── Data to process ──

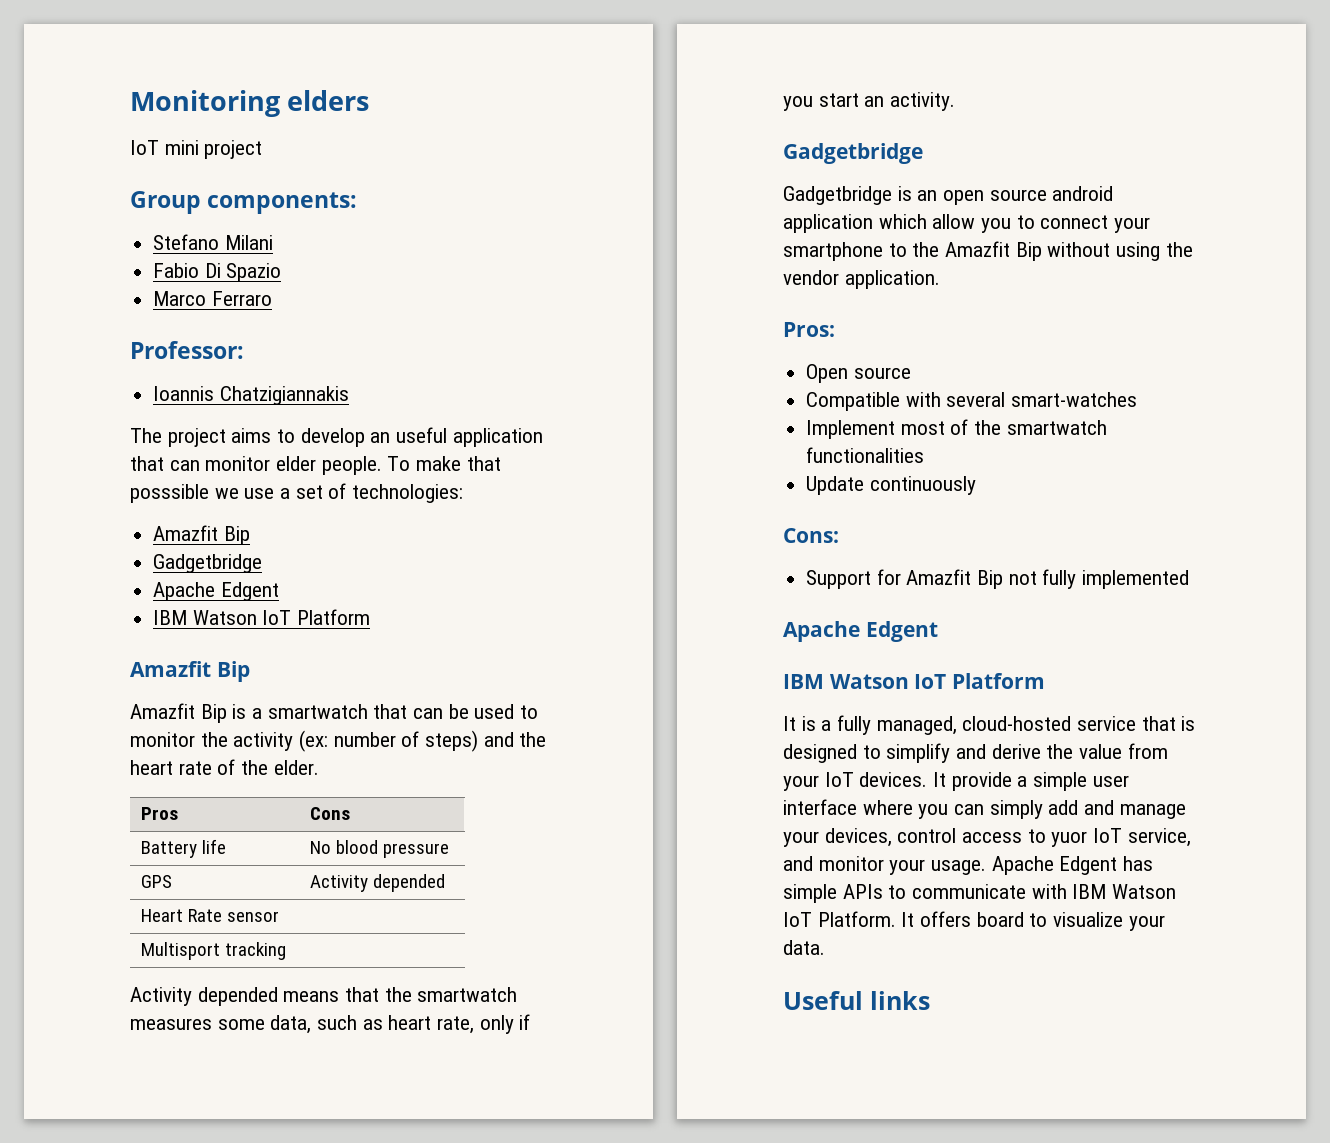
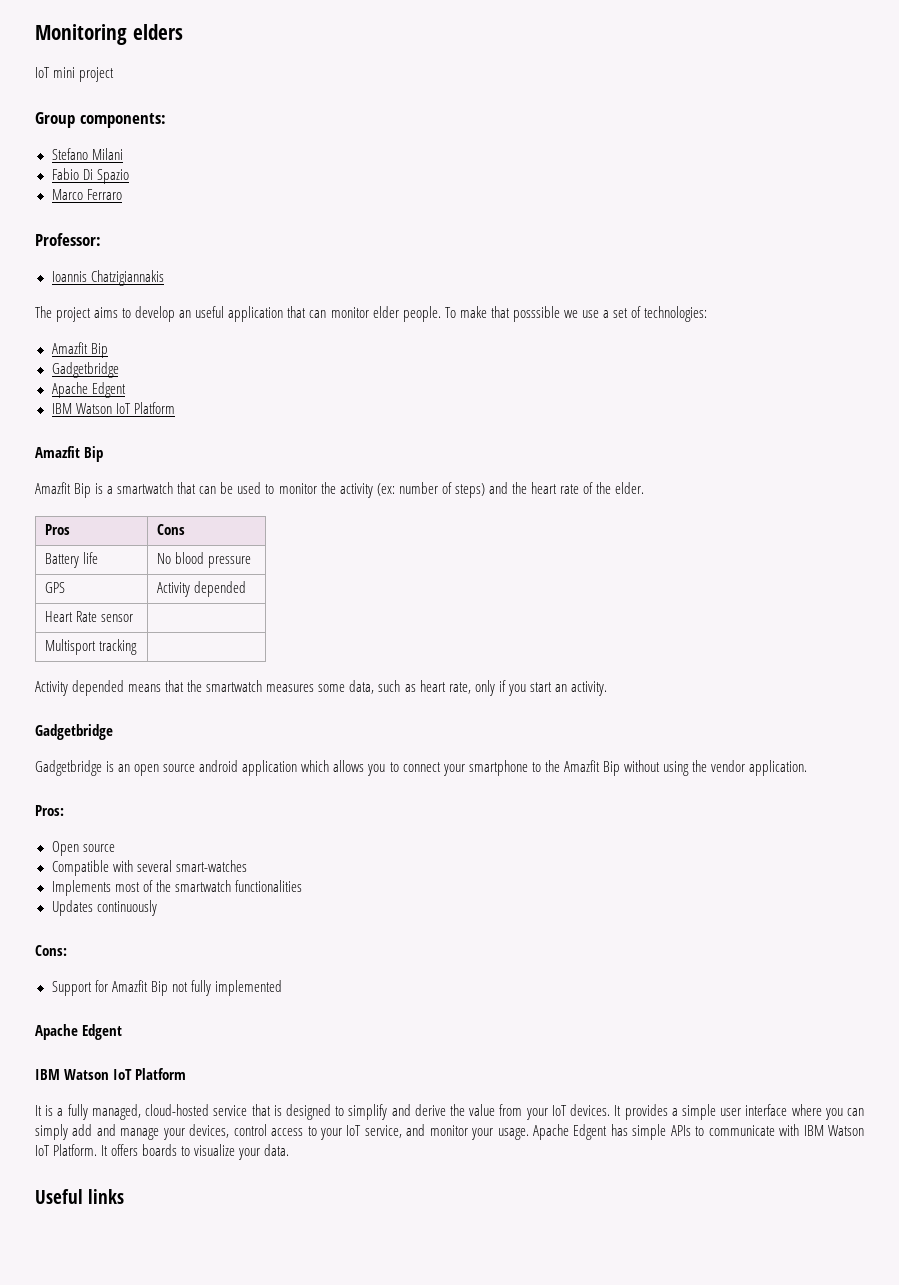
[932,214,976,229] allow -> [333,760,365,772] allows
[806,420,896,439] Implement -> [51,880,111,896] Implements
[806,476,865,495] Update -> [51,900,93,916] Updates
[951,772,1012,791] provide -> [624,1104,668,1120] provides
[1051,831,1088,847] yuor -> [319,1128,342,1140] your
[976,912,1024,927] board -> [142,1144,178,1156] boards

───

• **What to produce**:
When you repeat the material above, keep every word exact and leave out the pictures.

• **Result below**:
[932,214,976,229] allow -> [333,760,365,772] allows
[806,420,896,439] Implement -> [51,880,111,896] Implements
[806,476,865,495] Update -> [51,900,93,916] Updates
[951,772,1012,791] provide -> [624,1104,668,1120] provides
[1051,831,1088,847] yuor -> [319,1128,342,1140] your
[976,912,1024,927] board -> [142,1144,178,1156] boards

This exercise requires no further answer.